At NPE 2006, the machines are back in the booth at Milacron Inc. - 10 of them, to be exact - a big difference from the NPE three years ago, when Milacron surprised the plastics trade show universe by bringing zero pieces of equipment to McCormick Place.
``We learned a lot and we're taking a lot of what we've learned from that show, but we also realize that we didn't want our competitors' machines to be the only machines at the show that our customers were at, kicking the iron,'' Brown said.
Milacron officials discussed the machines/no machines issue at a pre-NPE news conference, held May 17 at the company's main plant in Batavia.
This week in Chicago, visitors to Milacron's booth will see five injection presses, three extruders and two blow molding machines, plus D-M-E mold components and aftermarket parts - all in one booth measuring 24,748 square feet.
``For the first time in a long time, we have a unified booth. In other words, all the Milacron companies are going to be represented in our stand,'' said Robert Strickley, marketing director.
At NPE 2003, Milacron decided to substitute the trade show staple of operating machines with other exhibit technology such as ``smart board'' plasma-screen displays that linked to presses running at the Batavia factory. Two-way audio allowed show visitors to talk to the technician. Milacron also showed videotapes of molding jobs at more than 20 customer plants.

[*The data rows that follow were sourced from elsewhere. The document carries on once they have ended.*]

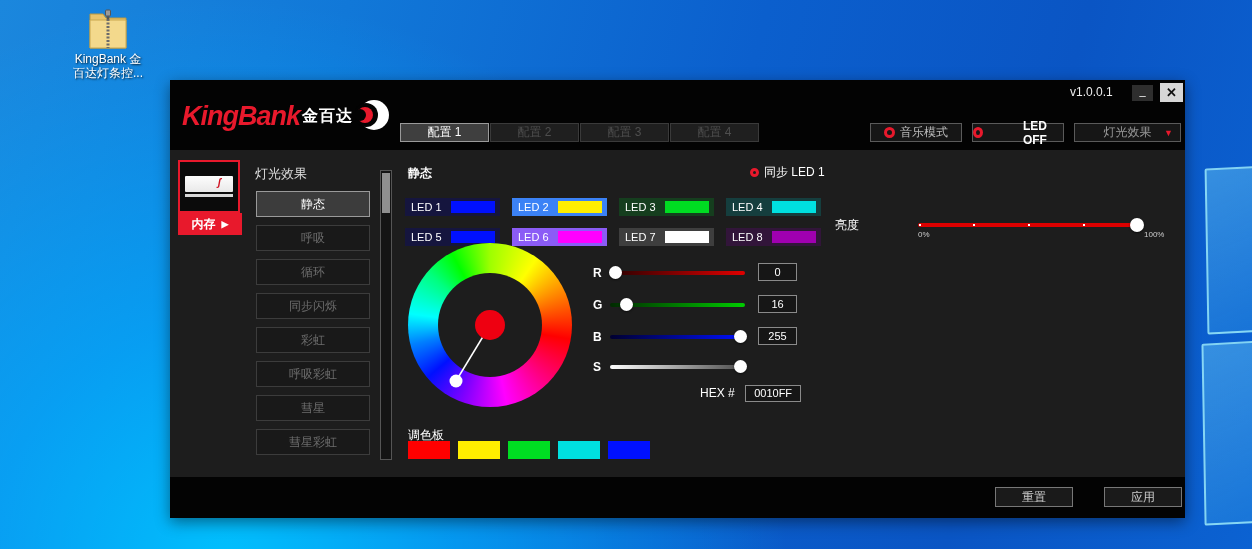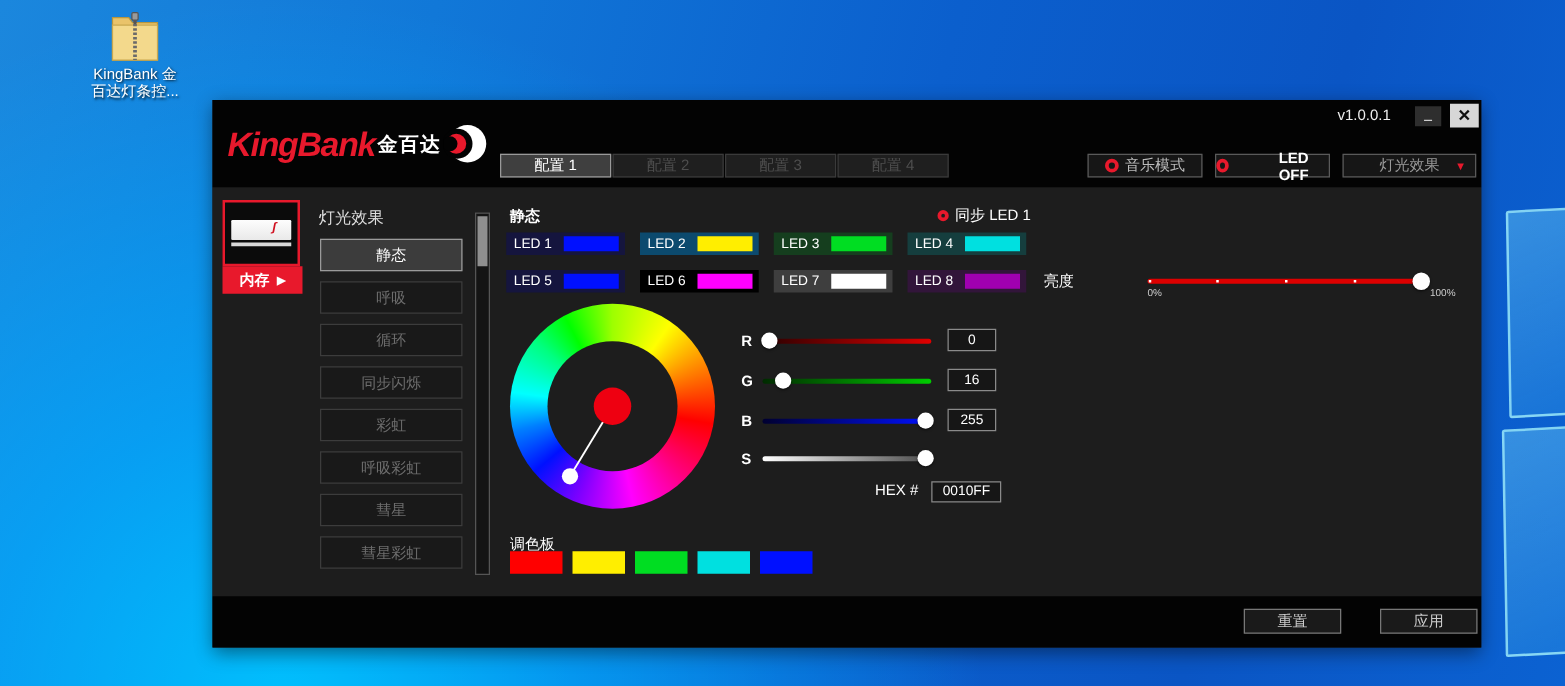"LED 1" .led-grid { top: 106px -> 118px }
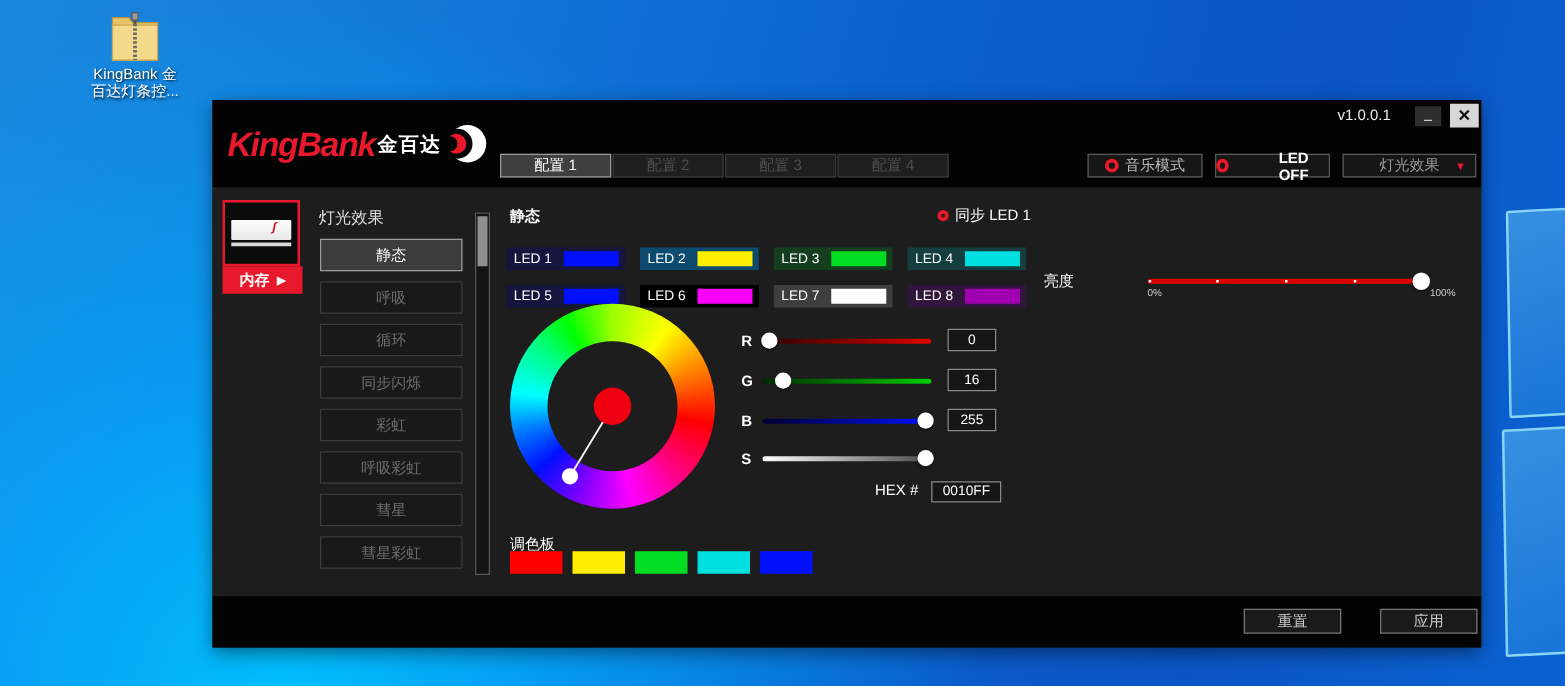"LED 2" div.led-cell { background: #0c4a6e -> #3b82f6 }
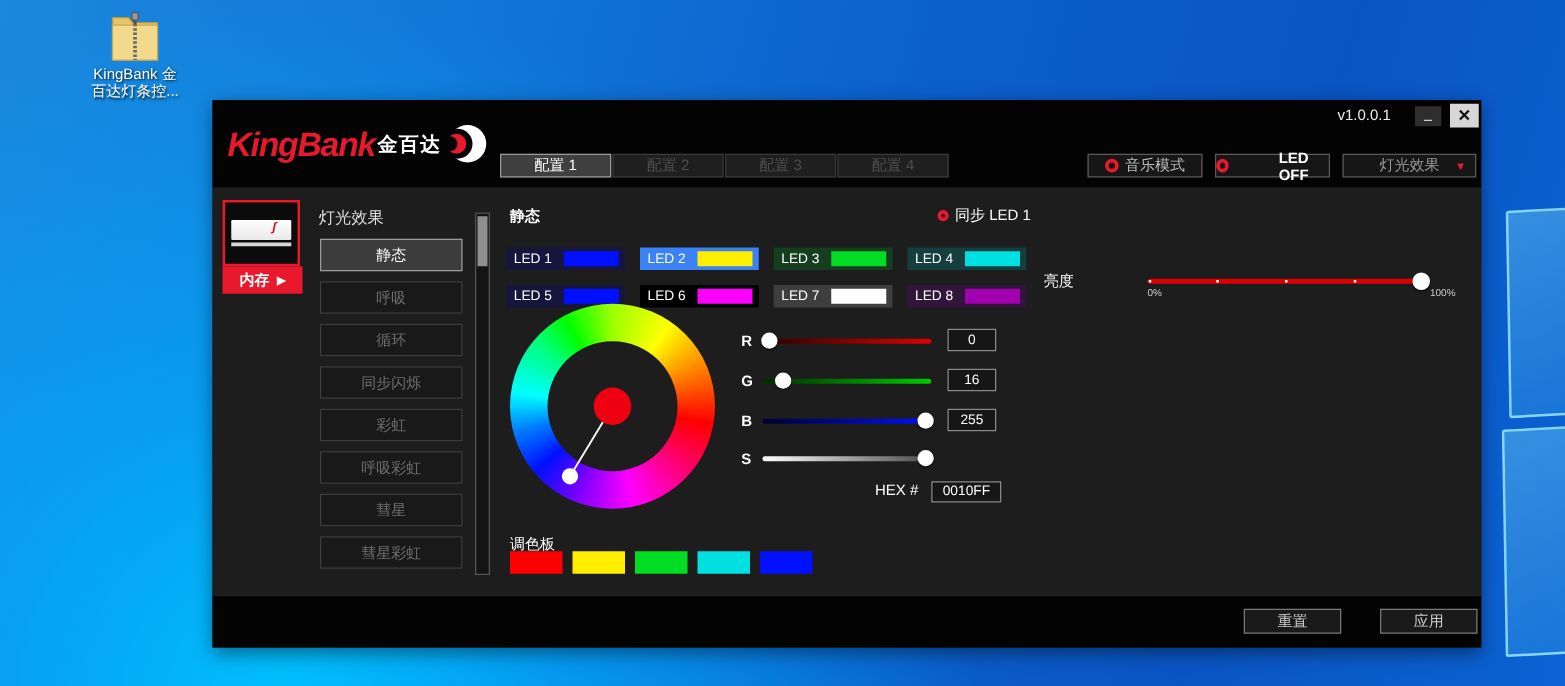"LED 6" div.led-cell { background: #000000 -> #8b5cf6 }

At the time, Brown and Harold Faig, the former president and chief operating officer, insisted the zero-machines decision was part of an overall strategy - not merely a way to cut costs, short term. But then, in 2004, the company had plenty of presses at the massive K show in Dusseldorf, Germany, and presses graced the stand in 2005 at the smaller, European Fakuma show in Friedrichshafen, Germany. Faig no longer works at Milacron.
Milacron has struggled to return to profitability in recent years. At NPE 2000, the last of the U.S. boom years for plastics machinery, Milacron brought a whopping 37 pieces of equipment.
Now presses have returned to Milacron's NPE 2006 booth. Brown stood by the story, saying the 2003 no-machines decision was not just a cost-cutting move.
``We were hoping that it would be the trend, as far as others [competitors] that would say, `Hey that makes sense.' But it didn't catch on,'' Brown said. ``We did approach that show from a creative standpoint, trying to be a little more innovative about how we went to the market.''
Brown said the 2003 experience forced Milacron employees to focus even more on customer needs and specific applications-related problems.
``A lot of times, we used to go to the show and let the machines speak for themselves,'' Brown said.
Brown declined to say how much Milacron will spend on NPE 2006. In 2003, Faig had said Milacron would typically spend about $2 million or $3 million to transport and set up working machinery at a major trade show.
Big trade shows are a cost of doing business, Brown said. ``It is a huge investment. We tried to go machineless three years ago, hoping that it would be a trend. Unfortunately, the competition is not going machineless,'' he said.